(Screenshot and code edit data)
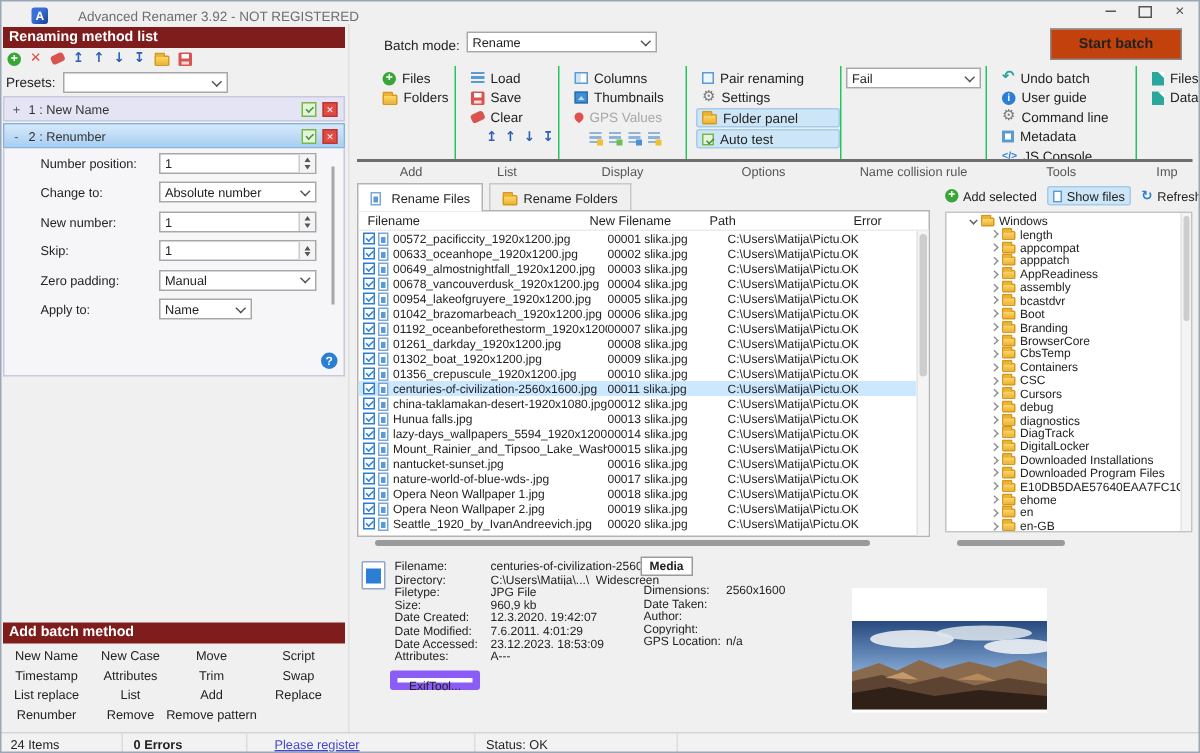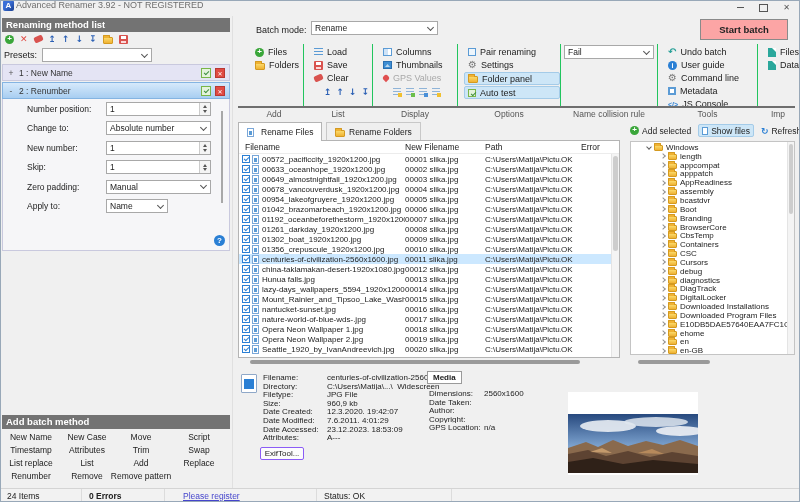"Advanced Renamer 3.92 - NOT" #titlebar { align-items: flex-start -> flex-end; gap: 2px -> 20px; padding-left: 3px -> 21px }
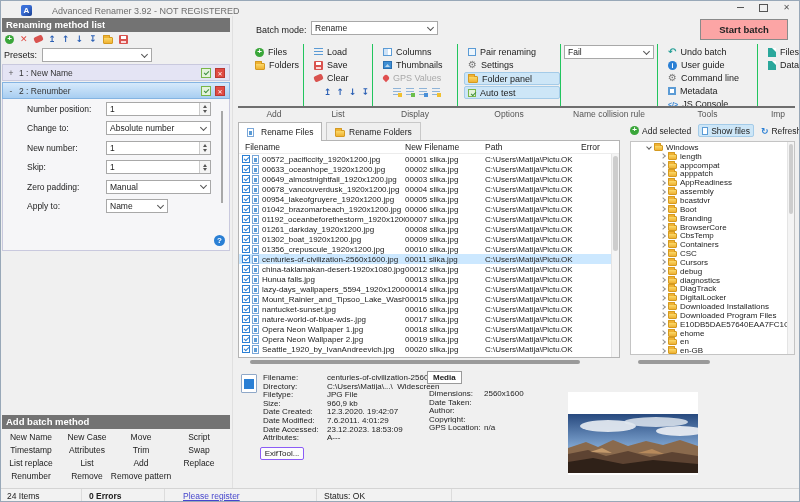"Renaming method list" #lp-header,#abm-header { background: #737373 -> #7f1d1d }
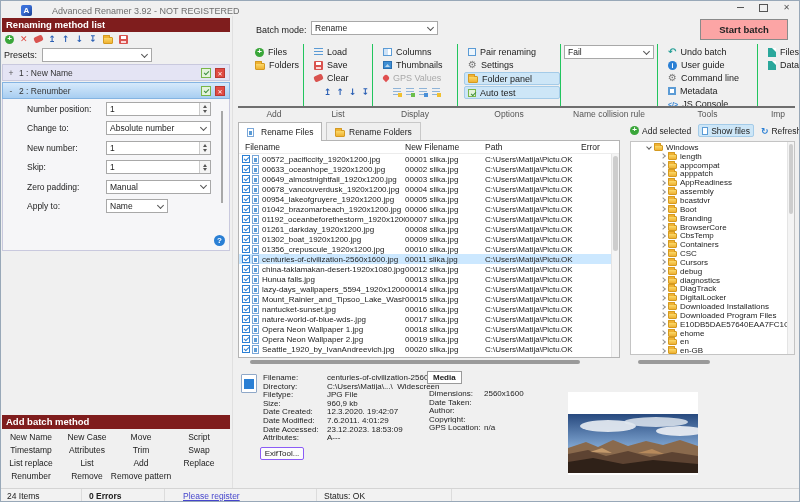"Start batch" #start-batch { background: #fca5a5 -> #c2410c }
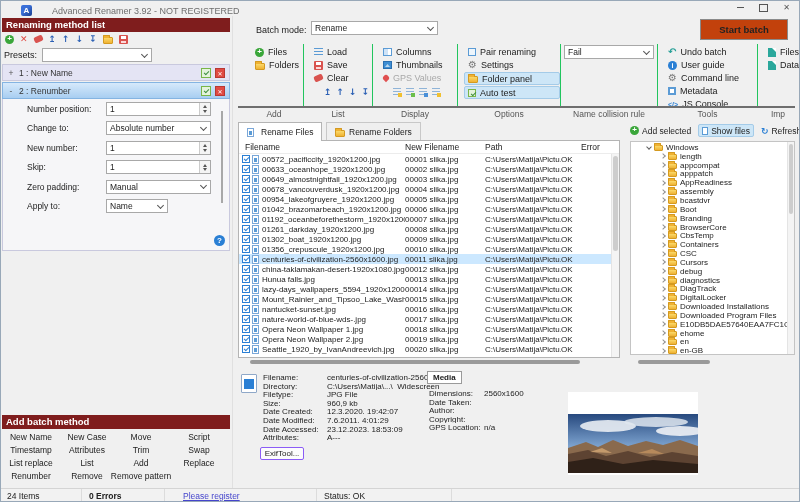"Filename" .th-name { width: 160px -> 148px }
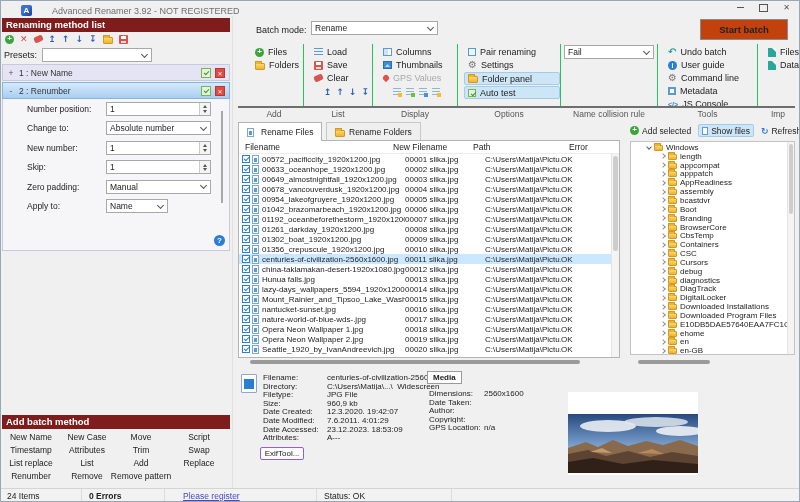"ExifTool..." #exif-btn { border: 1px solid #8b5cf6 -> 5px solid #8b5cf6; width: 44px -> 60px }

* Exercise instructions *
Could you repeat, exactly and with nothing else, the lines from the first line of the records through the line containing "width: 160px ->"? Leave out the pictures.

* Answer space *
"Advanced Renamer 3.92 - NOT" #titlebar { align-items: flex-start -> flex-end; gap: 2px -> 20px; padding-left: 3px -> 21px }
"Renaming method list" #lp-header,#abm-header { background: #737373 -> #7f1d1d }
"Start batch" #start-batch { background: #fca5a5 -> #c2410c }
"Filename" .th-name { width: 160px -> 148px }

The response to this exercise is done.